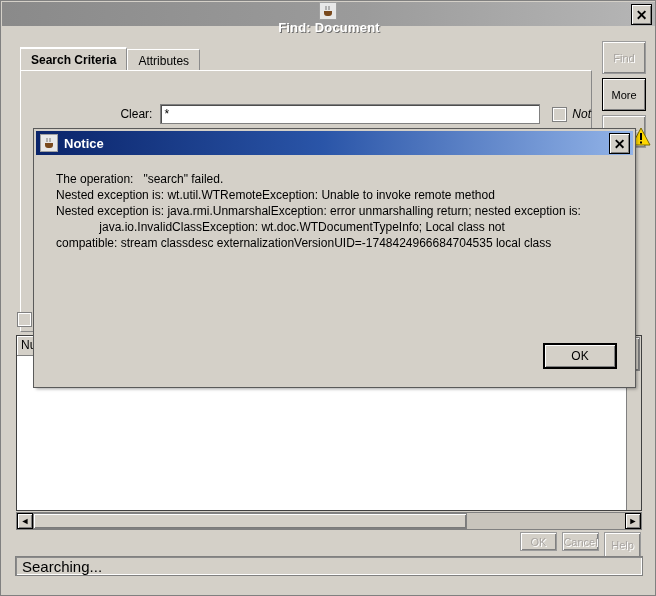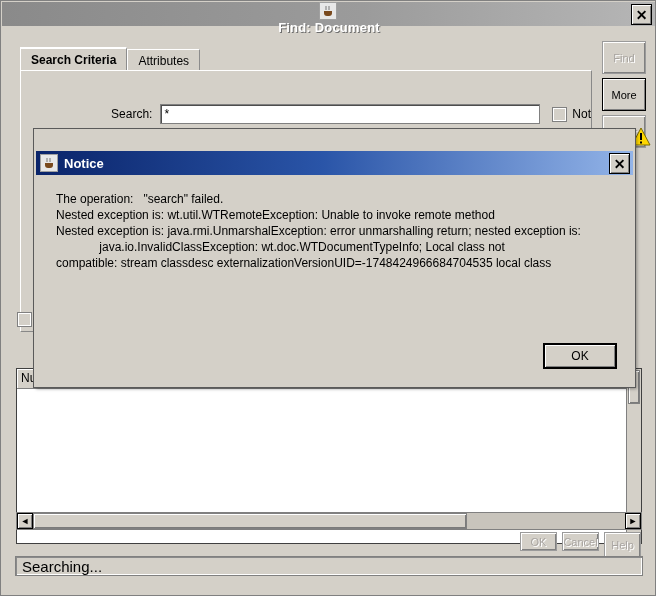"Search:" span.crit-label { text: Search -> Clear }
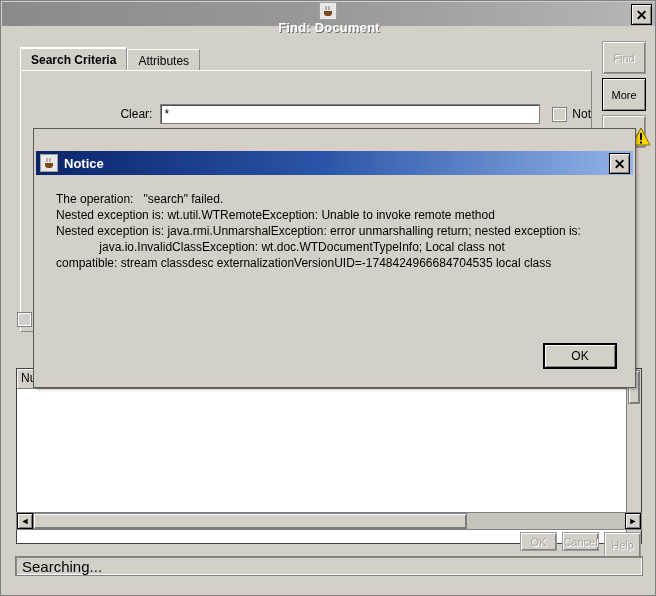"Not" .not-label { font-style: none -> italic }
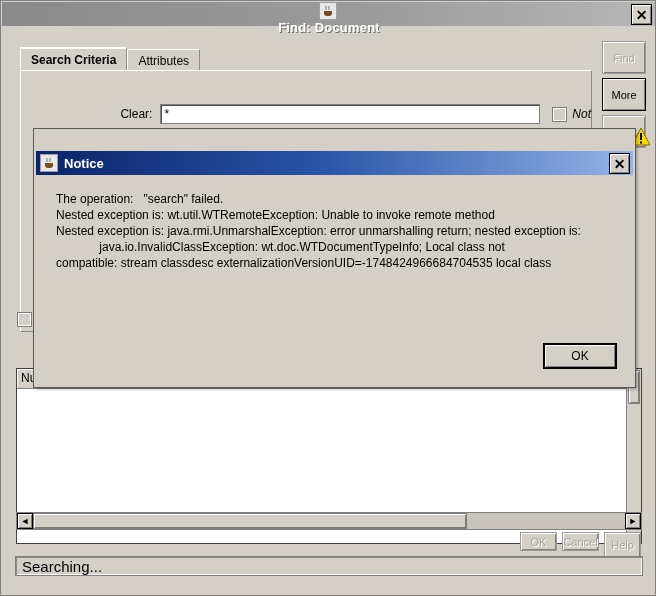"Notice" .dlg-titlebar { margin-top: 20px -> none }
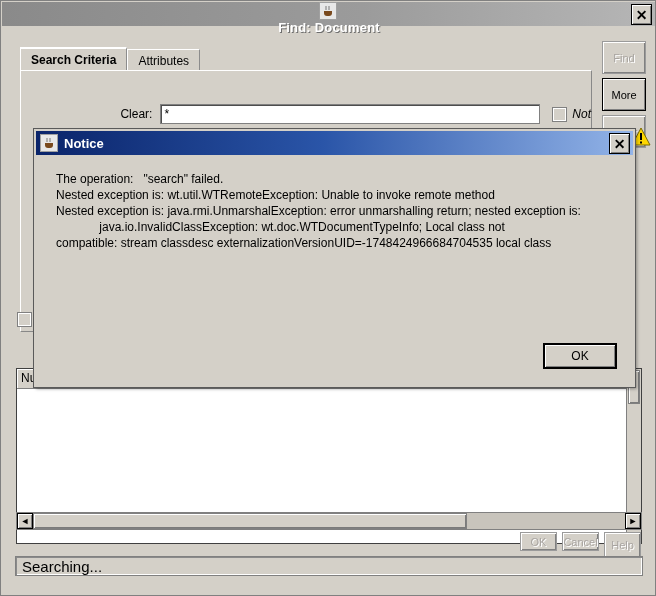"Nu" .results { margin-top: 33px -> none }
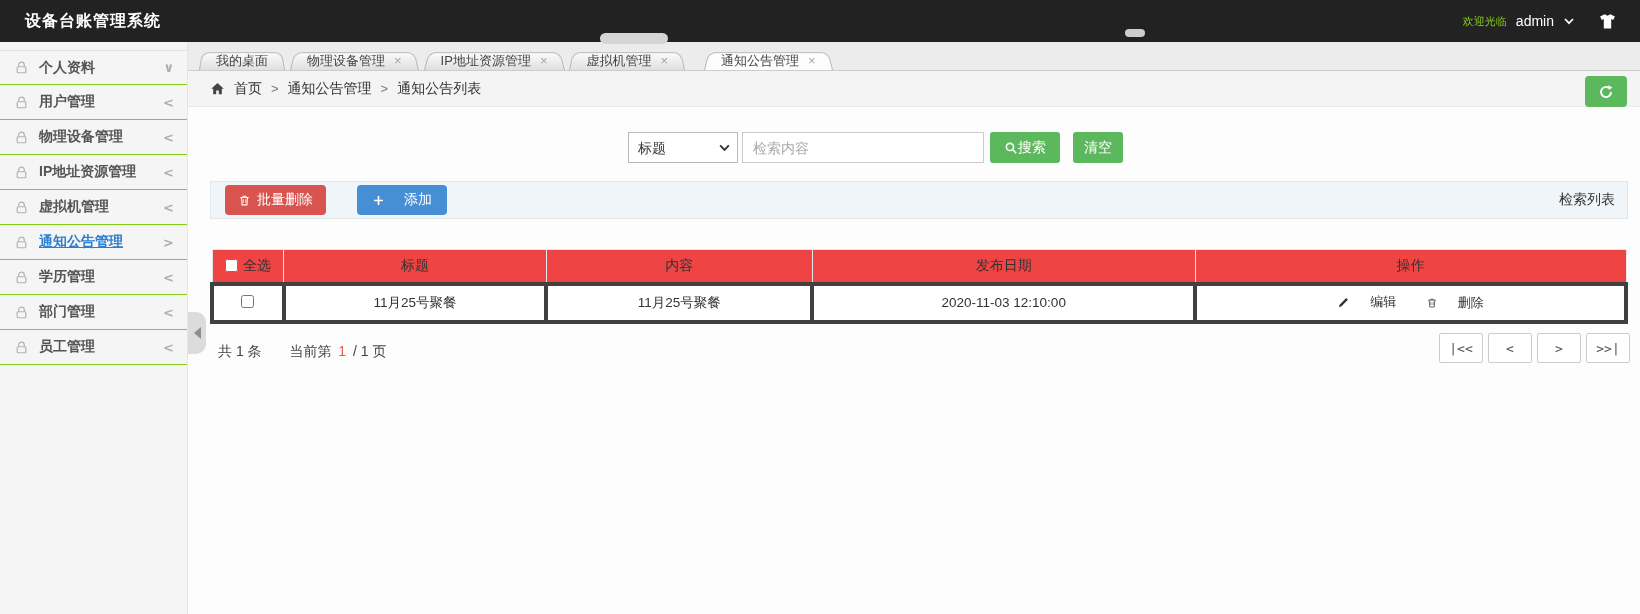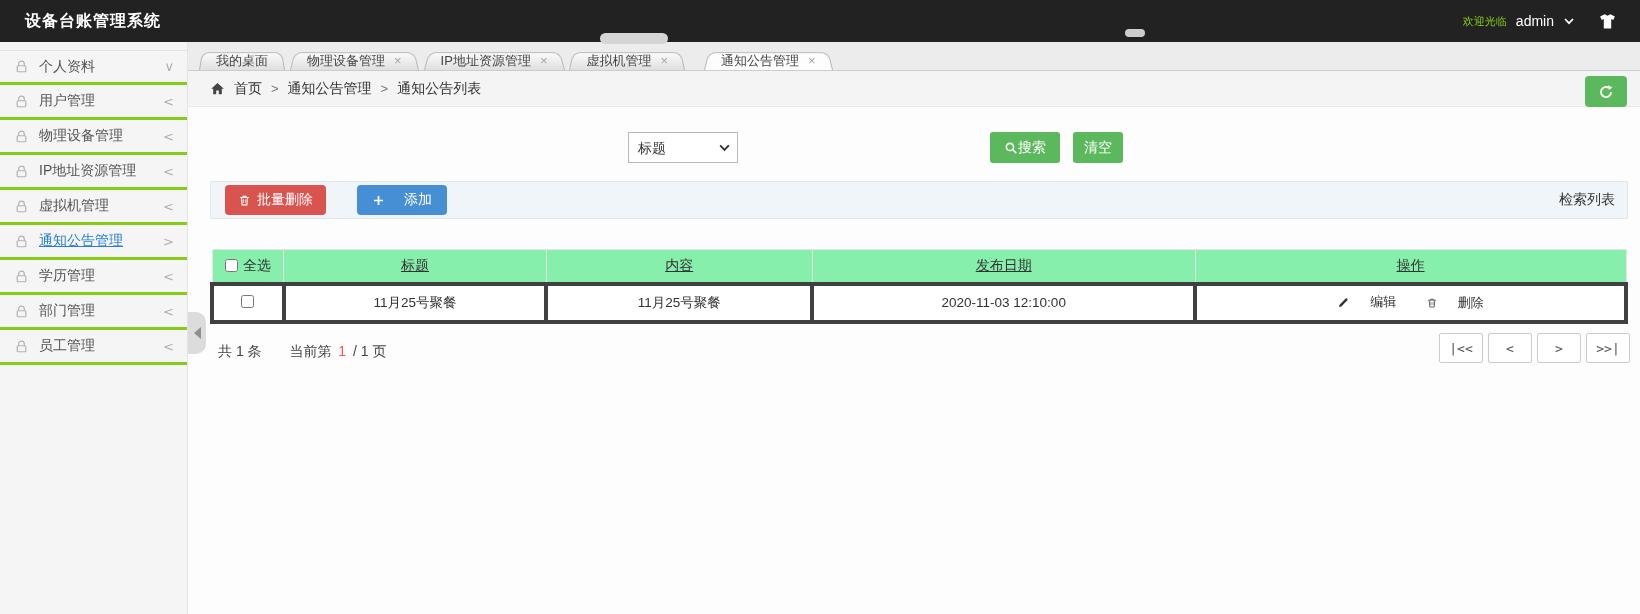"个人资料" .side-item { border-bottom: 3px solid #84cc16 -> 1px solid #84cc16; font-weight: none -> bold }
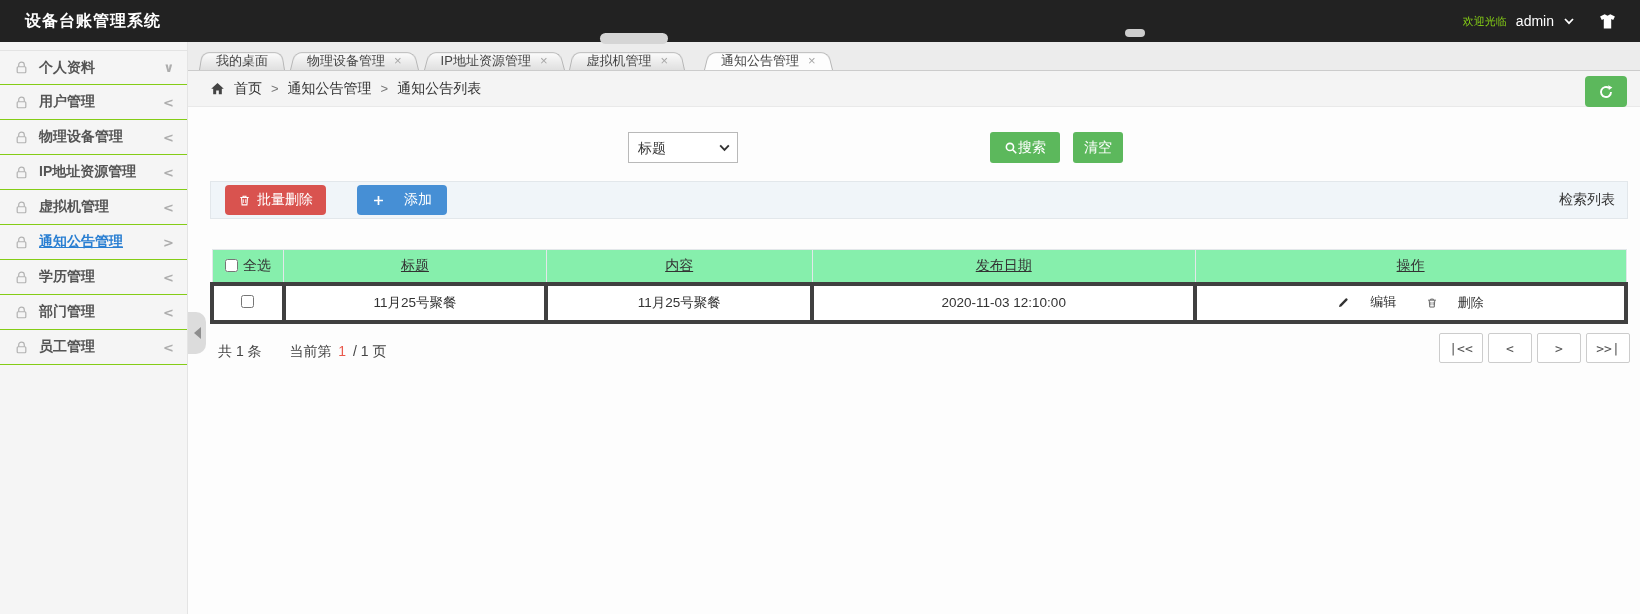"检索内容" input.search-input { html: none -> <input> }
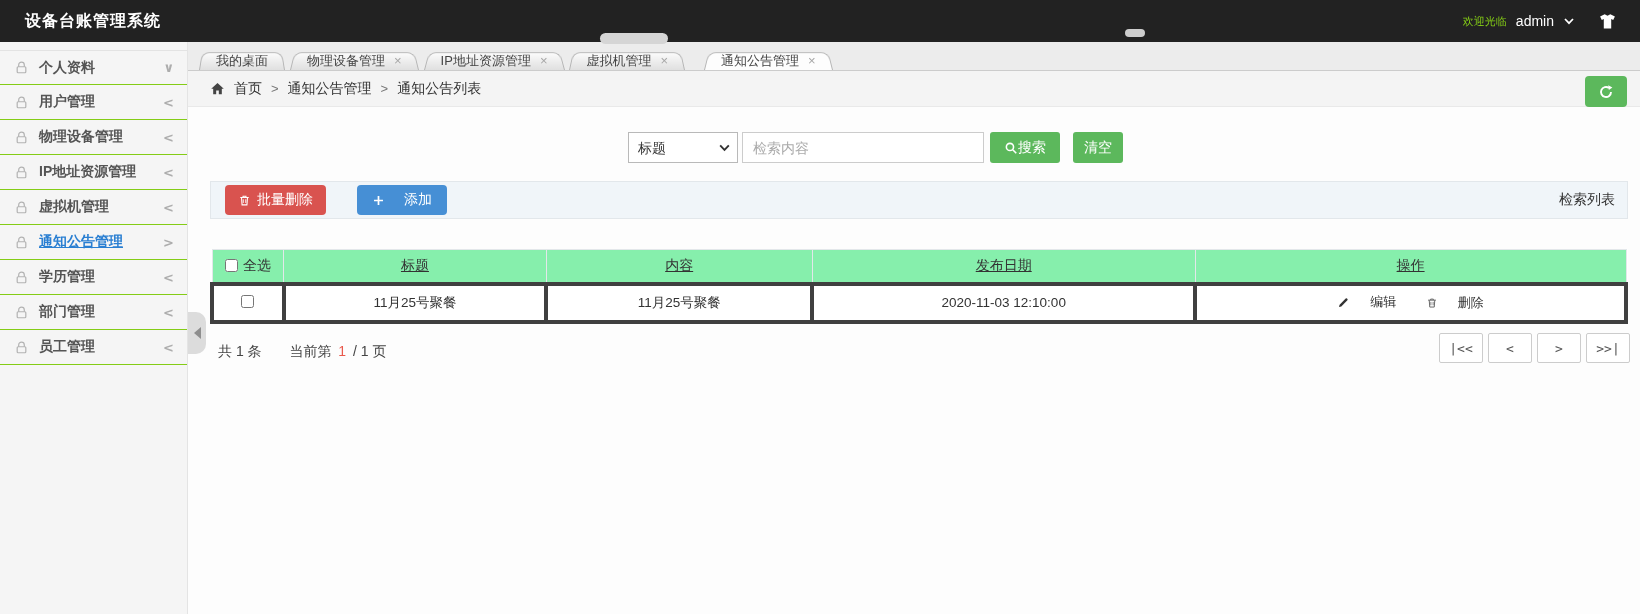"全选" .data-table th { background: #86efac -> #ef4444; text-decoration: underline -> none }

### [TASK GOAL]
Your answer must restate the entries word for word and contain no pictures.

### [OUTPUT OF THE TASK]
"Search:" span.crit-label { text: Search -> Clear }
"Not" .not-label { font-style: none -> italic }
"Notice" .dlg-titlebar { margin-top: 20px -> none }
"Nu" .results { margin-top: 33px -> none }
"个人资料" .side-item { border-bottom: 3px solid #84cc16 -> 1px solid #84cc16; font-weight: none -> bold }
"检索内容" input.search-input { html: none -> <input> }
"全选" .data-table th { background: #86efac -> #ef4444; text-decoration: underline -> none }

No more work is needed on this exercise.